Belli ki...
Memleketin dört bir köşesinde yoğun bir “bomba trafiği” var.
Muhtemelen, önceden “giriş” yapmış malzemeler ile belki de bir yerlerden “çıkış” yapmış olanlar dört koldan hareket halinde.
“Uyuyan bombalar” ın uyanması için...
Memleketi dört koldan dolanması için...
Güngören’den Mersin’e, İzmir’e uzanması için...
Alabildiğince can alması için...
Belli ki “yeni” bir “kurgu” yapılmış.
Tabii ki hep şu var:
Memleketin “bombacı” adayı çok.
“Terör örgütü” malum zaten.
Ancak, “terör örgütü ile mücadele” den de bahseden ve şu sırada mahkemede sanık olan bir “terör örgütü” daha var, malum.
Şimdi abisi de içeri alınan bir suikast zanlısı, “bombacı” mahkum, onun yeni alınan asil abisi, fahri ağabeyleri filan da var.

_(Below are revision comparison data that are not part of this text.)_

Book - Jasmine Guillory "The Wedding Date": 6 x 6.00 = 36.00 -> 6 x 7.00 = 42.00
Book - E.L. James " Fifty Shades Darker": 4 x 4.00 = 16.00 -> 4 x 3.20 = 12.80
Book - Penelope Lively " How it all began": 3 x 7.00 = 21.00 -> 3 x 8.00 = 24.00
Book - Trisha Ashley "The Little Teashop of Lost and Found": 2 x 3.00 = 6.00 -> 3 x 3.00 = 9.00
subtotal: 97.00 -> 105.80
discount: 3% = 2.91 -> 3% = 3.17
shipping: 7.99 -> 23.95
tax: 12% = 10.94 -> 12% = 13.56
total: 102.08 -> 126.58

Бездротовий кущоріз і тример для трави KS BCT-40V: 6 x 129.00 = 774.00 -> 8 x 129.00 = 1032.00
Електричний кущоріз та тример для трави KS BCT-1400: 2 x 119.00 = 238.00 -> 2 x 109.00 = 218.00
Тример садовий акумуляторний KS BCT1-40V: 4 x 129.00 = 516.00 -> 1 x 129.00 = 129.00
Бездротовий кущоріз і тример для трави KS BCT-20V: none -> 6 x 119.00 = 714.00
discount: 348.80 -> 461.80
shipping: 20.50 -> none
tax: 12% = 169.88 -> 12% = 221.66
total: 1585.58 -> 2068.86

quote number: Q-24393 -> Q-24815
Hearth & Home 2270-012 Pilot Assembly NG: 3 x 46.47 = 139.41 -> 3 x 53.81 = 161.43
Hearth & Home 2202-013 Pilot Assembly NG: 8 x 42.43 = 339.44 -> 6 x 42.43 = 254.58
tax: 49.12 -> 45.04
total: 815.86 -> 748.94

Tabii ki “El Kaide” ve benzeri ve uzantısı ve heveslisi olabilenler de var.
Sonra, hep akla gelir ya, “yabancılar” var; “yerli” kullansa da, “yabancı niyetler” var.
Komşular var, komşuları işgal edenler var, işgalciyle çarpışanlar var, çarpışanları bombalayanlar var, bombalayanlara bomba koyanlar da var. Bu durumda, memlekette, öyle iç savaşlardan, karşılıklı komplolardan ve komploların tuzağından arınmış hakiki manada “istihbarat” gereği var. Birbirine düşmemiş istihbarat birimlerine ihtiyaç var. O kadar telefon dinlemesi içinde, “suikast ve bomba istihbaratı” yapabilecek kulaklara ihtiyaç var veya kulakların çekilmesi ihtiyacı var.
Ölümüz var...
Yaralımız var...
Sakatımız var...
Acımız, korkumuz, yine de sarılacak hayatımız ve bir ötekimiz var!